Multiple DUI arrests were made in Thomasville recently, and authorities expect that the frequency of drunk driving arrests will increase as the summer season progresses. However, there is one strategy that Georgia residents can successfully employ in order to limit the chances of getting pulled over for DUI. According to police in Thomasville, that strategy is to avoid drinking and driving in the first place.
Furthermore, trying to pass sobriety tests while drunk is not advisable. Indeed, one police representative from Thomasville claims that it is virtually impossible to cheat one’s way through a sobriety test. For one thing, says the officer, the eyes of an inebriated person will involuntarily jerk, and there is just no way of preventing that from happening.
A DUI arrest generally has several stages leading up to it. Commonly, a driver will be stopped for a comparatively innocuous driving violation — speeding or running a red light, perhaps. After that, the police officer will approach the vehicle and detect evidence of intoxication.
Next, a sobriety test will be employed, which could involve various vertical and horizontal gaze tests. Finally, an individual will be asked to take a voluntary Breathalyzer exam. It is when these combined test results show compelling evidence of inebriated driving that an individual may be arrested and subjected to chemical testing conducted by the state.

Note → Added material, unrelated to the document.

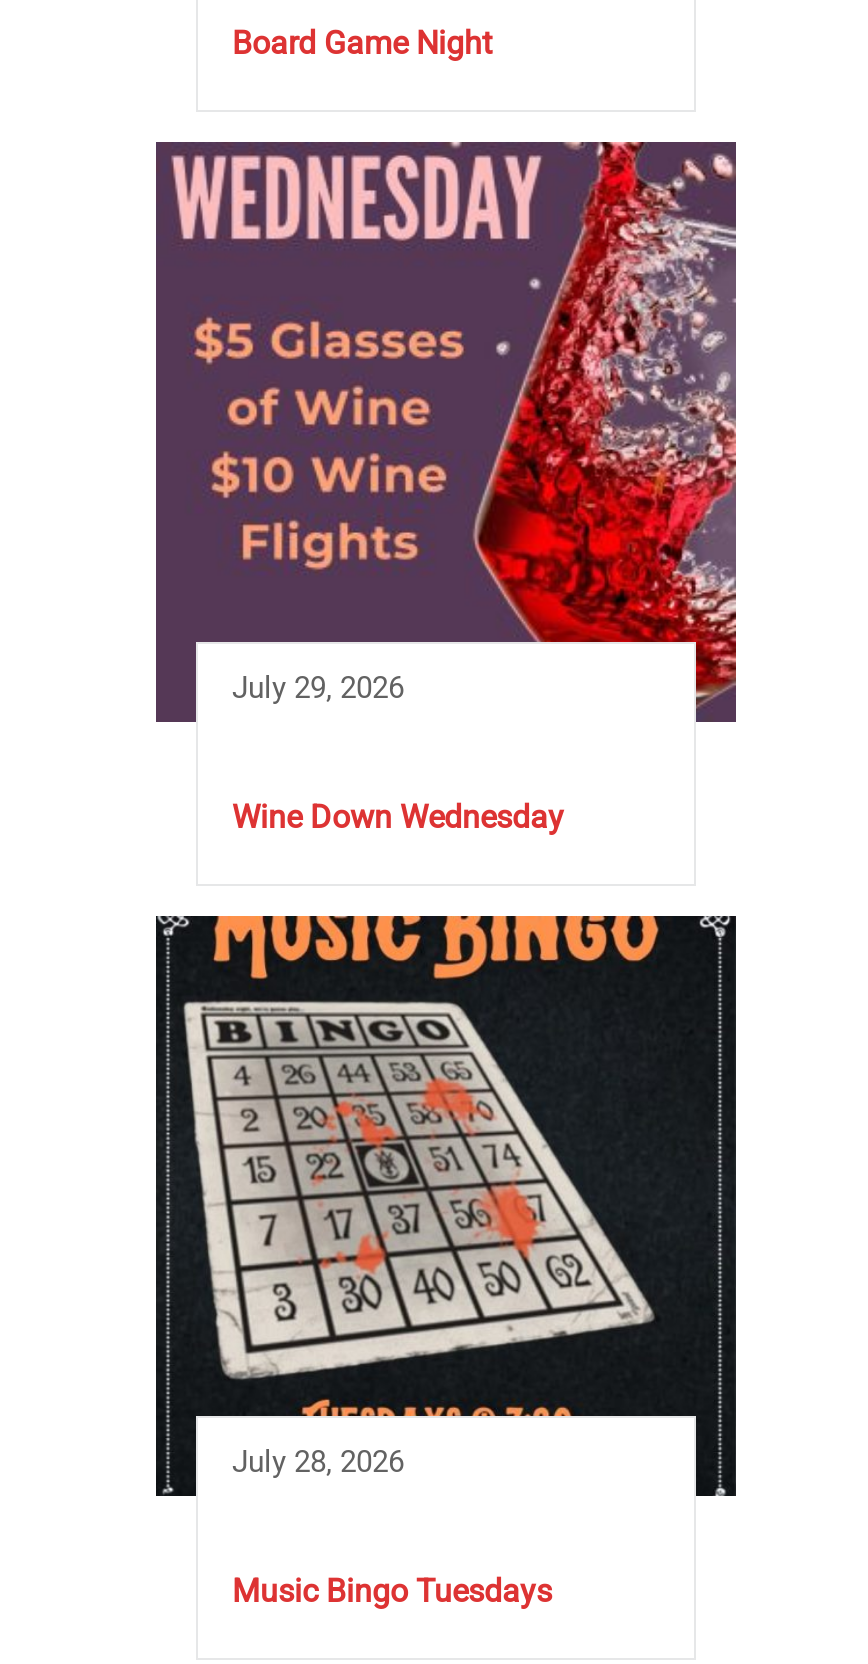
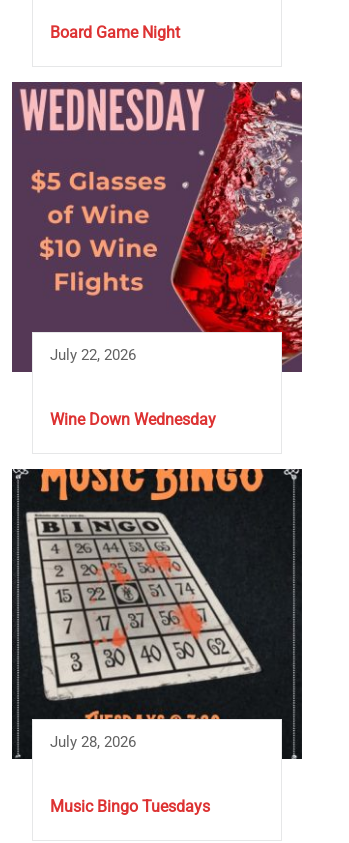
- July 29, 2026
+ July 22, 2026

Police in Thomasville are encouraging drivers to prevent a DUI arrest by refraining from drinking and driving altogether. However, it is not unheard of for drivers to suffer a DUI arrest even though they were sober. Regardless of the circumstances, a Georgia driver accused of DUI may be able to improve the ultimate outcome of his or her legal case by employing various DUI defense strategies. The goal of these strategies will be to obtain a verdict of not guilty, get the charges dropped completely or achieve a reduction in punishment in the event of conviction.